Это был печальный пейзаж. Огромная, бескрайняя равнина, края которой терялись где-то вдали в утреннем тумане. Ни холмика, ни кустика, ни следа живой души, только с севера чёрной стеной протянулся огромный пралес от одного края горизонта до другого. А перед нами степь и степь: мелкая сухая трава и ползучий бурьян — вот и вся растительность. Без преград бежал взгляд далеко-далеко по этой плоскости, в бесконечность, унося за собой и душу, и оставляя в сердце какую-то невыразимую тоску, чувство пустоты, неисполненных желаний, необъятного стремления. Погружённый в эти тяжёлые чувства, я шёл молча за своим проводником, не оглядываясь назад, но тем пристальнее ловя глазами каждую точку на далёком горизонте, выискивая что-то, что нарушило бы эту убийственную однообразность.
И вот мне показалось, что далеко на фоне розового небосвода замаячили очертания какой-то огромной птицы, будто сидящей в степи, с высоко поднятой шеей и опущенным длинным клювом. То ли журавль на страже? То ли степной орёл, проснувшись, взмывает в полёт? Но эта птица не взмывала, а чем ближе мы подходили к ней, тем длиннее становилась её шея, росла и вытягивалась; недалеко от неё показался второй, дальше третий, четвёртый… Они стояли рядом, и этот ряд всё продолжался, тянулся без конца и края, пропадая где-то в прозрачной дымке. Мои глаза, утомлённые однообразием степи, ни на миг не отрывались от этого загадочного существа. Но чем ближе я подходил к нему, тем тревожнее билось моё сердце, тем яснее я различал весь ужас этого зрелища. Длинная журавлиная шея — это был высокий чёрный столб; то, что казалось птичьей головой, — это была поперечная балка, а клюв, свисающий вниз, — это висельник, качающийся на верёвке при каждом дуновении ветра.

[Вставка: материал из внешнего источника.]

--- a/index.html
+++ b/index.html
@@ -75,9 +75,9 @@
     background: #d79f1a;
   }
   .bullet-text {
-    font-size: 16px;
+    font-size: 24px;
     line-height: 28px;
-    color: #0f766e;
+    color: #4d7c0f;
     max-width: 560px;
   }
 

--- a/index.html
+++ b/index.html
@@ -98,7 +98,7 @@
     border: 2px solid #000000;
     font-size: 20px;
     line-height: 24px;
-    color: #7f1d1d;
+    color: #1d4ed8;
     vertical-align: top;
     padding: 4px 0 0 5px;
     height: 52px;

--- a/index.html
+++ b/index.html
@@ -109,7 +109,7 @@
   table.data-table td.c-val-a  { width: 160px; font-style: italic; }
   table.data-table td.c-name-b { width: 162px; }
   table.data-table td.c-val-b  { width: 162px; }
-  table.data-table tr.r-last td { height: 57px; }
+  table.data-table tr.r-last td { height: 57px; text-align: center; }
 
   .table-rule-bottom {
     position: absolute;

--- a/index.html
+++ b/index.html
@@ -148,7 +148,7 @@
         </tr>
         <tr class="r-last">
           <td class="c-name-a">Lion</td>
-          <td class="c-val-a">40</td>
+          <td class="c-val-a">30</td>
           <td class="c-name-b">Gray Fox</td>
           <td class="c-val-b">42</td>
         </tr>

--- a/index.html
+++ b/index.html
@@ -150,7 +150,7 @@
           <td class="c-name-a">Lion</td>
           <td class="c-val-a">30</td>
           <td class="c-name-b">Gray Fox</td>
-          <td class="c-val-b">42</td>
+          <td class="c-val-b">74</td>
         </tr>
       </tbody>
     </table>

Я оцепенел от ужаса. Вид был страшен: труп ещё свежий, лишь наполовину ободранный хищными птицами; под виселицей чёрные пятна крови; на суставах следы страшных предсмертных мучений: глаза выжжены, руки сожжены в уголь, кости ног переломаны. Я взглянул на дальнейшие виселицы: тот же вид, только трупы там постарее — голые скелеты или части скелетов, а под виселицами заржавевшие в крови жуткие орудия пыток: клещи, щипцы, рубахи с шипами, страшные железные маски, зубчатые колёса, цепи и воротки. А ещё дальше висели на виселицах лишь обгорелые остатки черепов, прибитые гвоздями, висели смоляные рубахи и терновые венцы, широкие мечи и железные когти, а дальше… нет, мои глаза не могли добежать до конца этого страшного ряда, что терялся, исчезал где-то в бесконечности.
— Боже мой! — воскликнул я, закрывая лицо ладонями.